Monday, April 21, 2008

Who Are You Inviting?

Putting together your guest list can be one of the most exciting planning responsibilities for your wedding. It can also be one of the most difficult if you are limiting the number of family and friends you can invite.


First draw up a preliminary list of everyone that you can imagine inviting to your wedding. Make sure to include both names of a couple and any children so that when the list is completed, you can do an accurate head count. Also get complete lists from your parents, your fiancé, and your future in-laws of the people they want to invite.


Type these lists into a computer if you can. This will make it easier to make changes later on. A computer file will help create address lists when you get ready for them. Your final invitation list will be useful in keeping track of RSVP’s, gifts, and thank you notes.


After completing your master guest list of would be guests, take a count of the number of people you have on the list. Some of the largest costs of a wedding are due to the number of people invited. You have not invited anyone yet. So if you are going to have budget limitations, decide whether you want a large wedding with a more modest reception than you thought about originally, or have fewer guests and offer them the best.


These kinds of choices are difficult for most couples to make. Deciding who would want to come, who should come, who would be able to come, and who would take offense if they were not invited can be a painful process if you have to limit the number of guests to invite just because of budget or space limitations. Just remember, if someone is truly a friend or truly loves you, he or she will understand why you have limits, and will not be upset with you for them not being invited.


Of course you can take into account that not everyone will be able to attend your wedding. Some people will have prior engagements, others may not be able to travel if they live far away, someone could have something happen or get sick at the last minute, and so on. When my cousin was planning her wedding, my children were to be the ring bearer and flowergirl and I was supposed to light a memory candle for her mother.
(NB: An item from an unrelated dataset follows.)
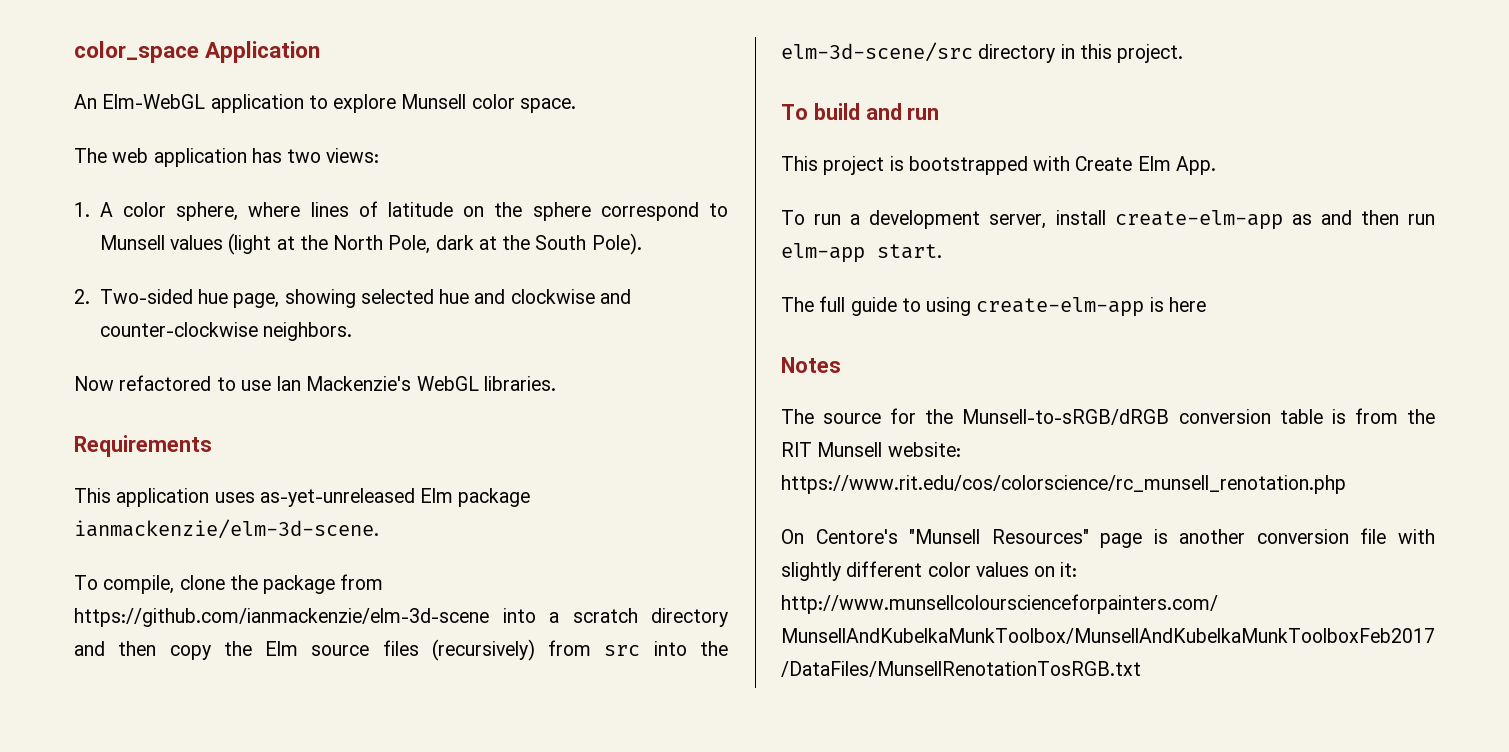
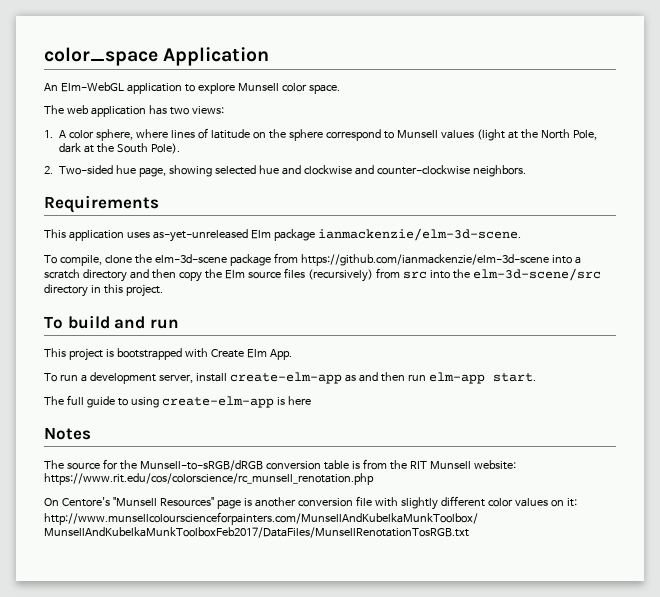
[74,375,556,391] // Now refactored to use Ian Mackenzie's WebGL libraries. -> (526, 171) none
(258, 582) none -> [154,254,227,263] elm-3d-scene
Unfortunately, just a few days before the wedding, my son came down with the chicken pox, then the day before the wedding, my daughter started breaking out. I would have attended anyway, but we live 12 hours away and I could not leave my kids with anyone at this point. So believe me, things do happen to people at the last minute that causes them to not be able to do as they promised.


Some things to decide on and be cautious of are:


· Even if they live far away, weddings give people the excuse to travel.
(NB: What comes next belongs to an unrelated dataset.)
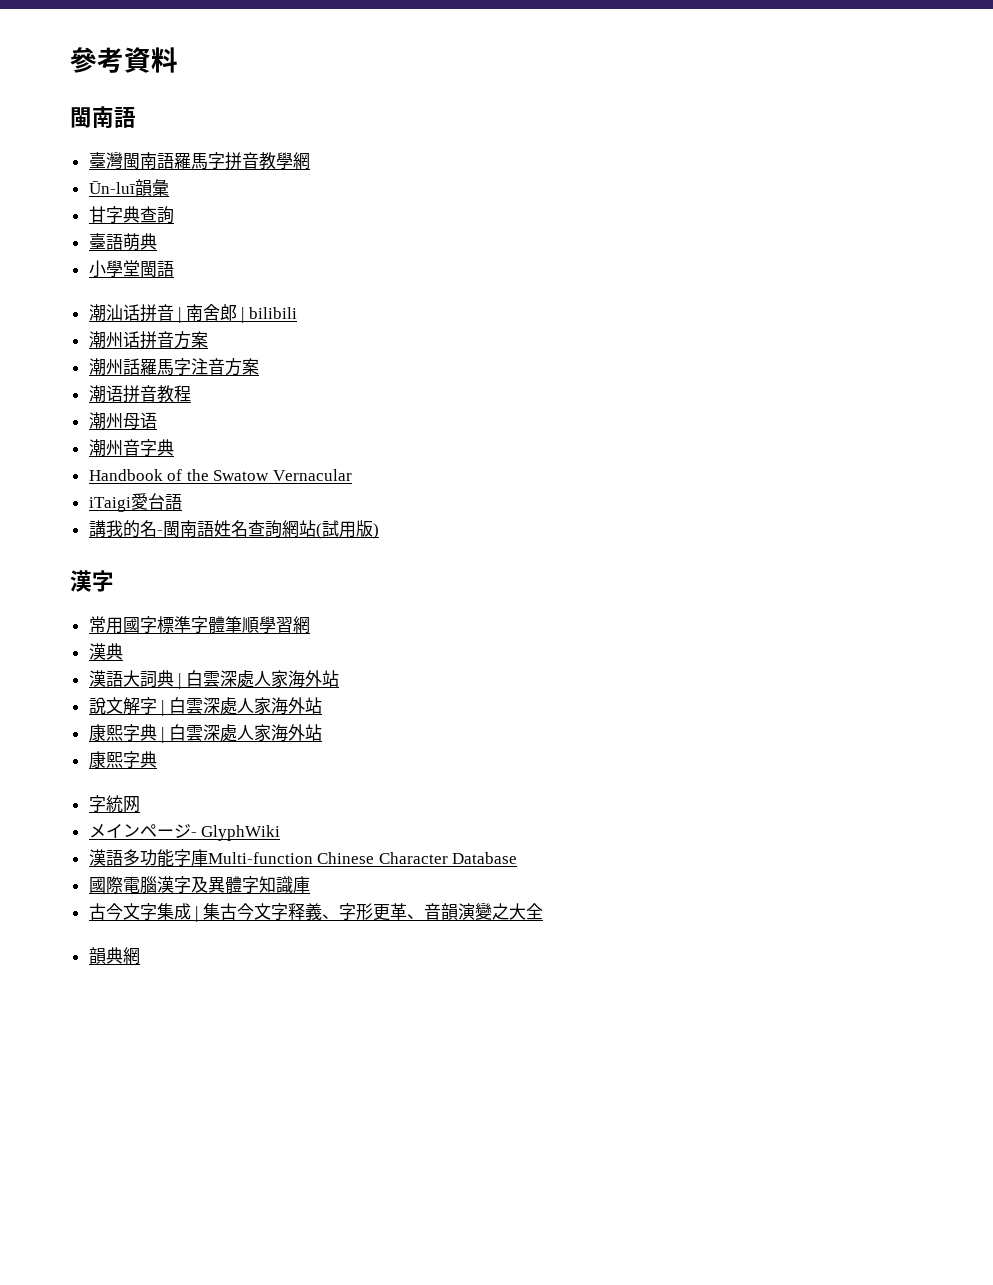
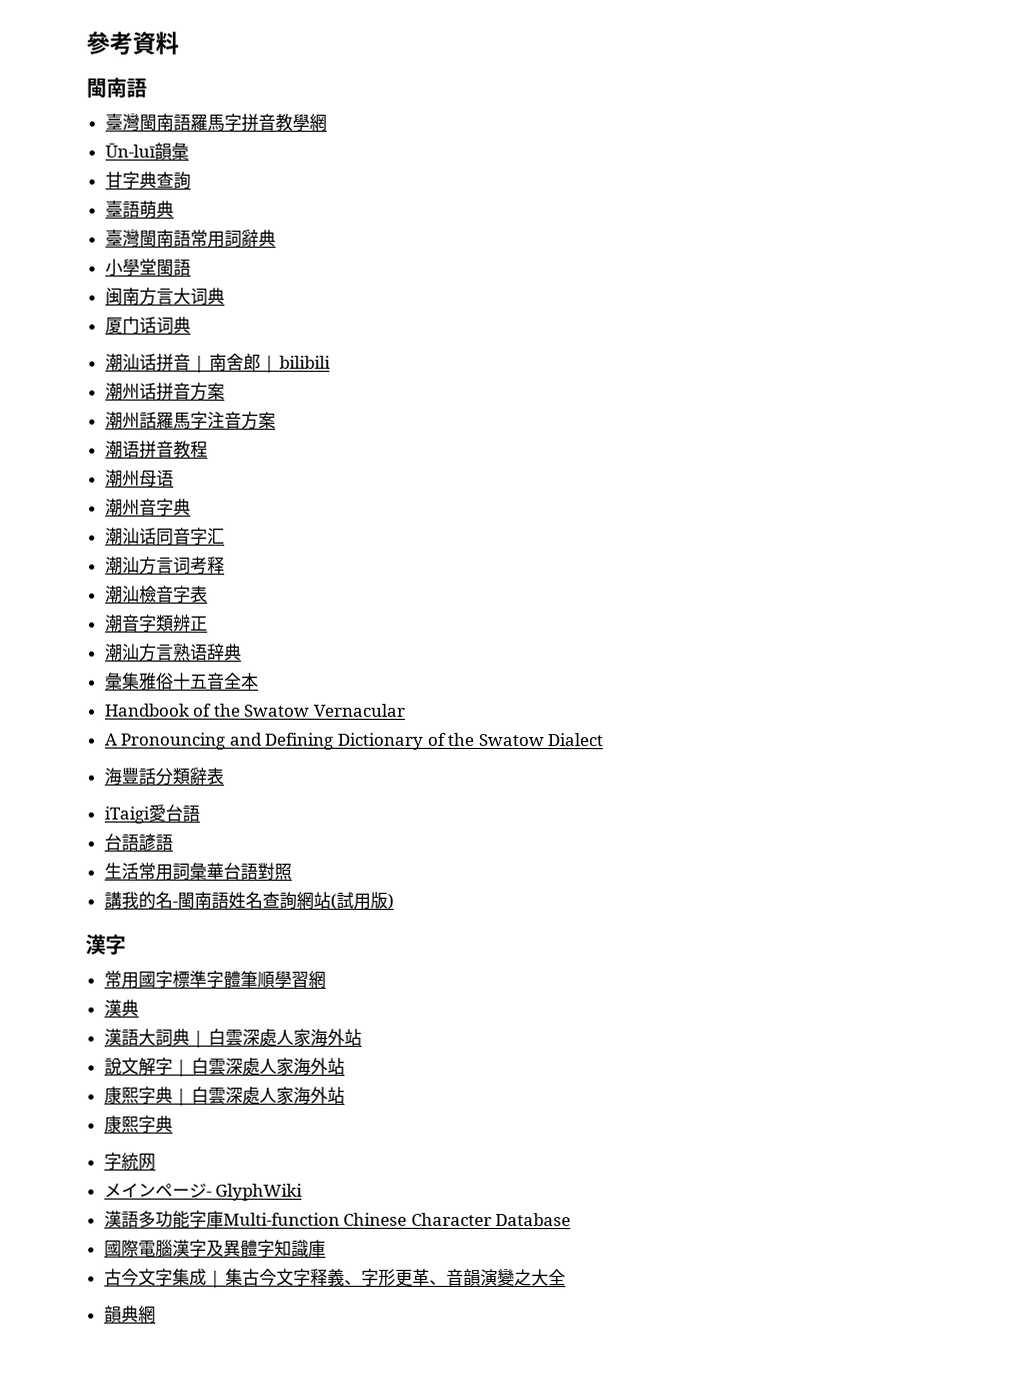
[88,260,174,278] 小學堂閩語 -> [104,229,276,248] [104,258,191,277] [104,287,225,306] [104,316,191,334] 臺灣閩南語常用詞辭典 // 小學堂閩語 // 闽南方言大词典 // 厦门话词典
(174, 447) none -> [104,527,225,546] [104,556,225,575] [104,585,208,604] [104,614,208,633] [104,643,242,662] [103,672,259,690] // 潮汕话同音字汇 // 潮汕方言词考释 // 潮汕檢音字表 // 潮音字類辨正 // 潮汕方言熟语辞典 // 彙集雅俗十五音全本
[88,493,182,512] iTaigi愛台語 -> [103,732,604,750] [103,767,224,786] [103,804,200,824] [103,833,173,851] [103,862,292,881] A Pronouncing and Defining Dictionary of the Swatow Dialect // 海豐話分類辭表 // iTaigi愛台語 // 台語諺語 // 生活常用詞彙華台語對照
· Are you going to allow your single friends to bring dates?


· Are you going to let parents bring their children? If you do not want children to attend, then have “No Children” or “No Children Under 10 Years of Age” or whatever age limit you set, printed at the bottom left-hand corner.


Now prepare your final guest list. Be firm and prepare a honest, but sincere response for those who might have the bad manners to ask if you are going to invite them or not.


It is a nice gesture, however, to invite the officiant and his or her partner to the reception. Also, just as a reminder, do not forget to include the wedding attendants in your guest count. They will be a the reception also.